What you need to do: Nothing but the lines from the one that contains "Non slip glass" to the end of the records should be printed, both ends included, exactly as given.

Material provided:
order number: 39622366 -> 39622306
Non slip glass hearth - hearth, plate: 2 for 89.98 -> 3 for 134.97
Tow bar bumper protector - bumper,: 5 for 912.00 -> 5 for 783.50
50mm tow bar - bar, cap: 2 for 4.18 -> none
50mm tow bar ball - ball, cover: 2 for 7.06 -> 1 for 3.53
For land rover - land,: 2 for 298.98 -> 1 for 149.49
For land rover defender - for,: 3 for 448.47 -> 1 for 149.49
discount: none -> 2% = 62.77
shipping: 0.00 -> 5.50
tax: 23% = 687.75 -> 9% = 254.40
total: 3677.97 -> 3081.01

Exercise response:
Non slip glass hearth - hearth, plate: 2 for 89.98 -> 3 for 134.97
Tow bar bumper protector - bumper,: 5 for 912.00 -> 5 for 783.50
50mm tow bar - bar, cap: 2 for 4.18 -> none
50mm tow bar ball - ball, cover: 2 for 7.06 -> 1 for 3.53
For land rover - land,: 2 for 298.98 -> 1 for 149.49
For land rover defender - for,: 3 for 448.47 -> 1 for 149.49
discount: none -> 2% = 62.77
shipping: 0.00 -> 5.50
tax: 23% = 687.75 -> 9% = 254.40
total: 3677.97 -> 3081.01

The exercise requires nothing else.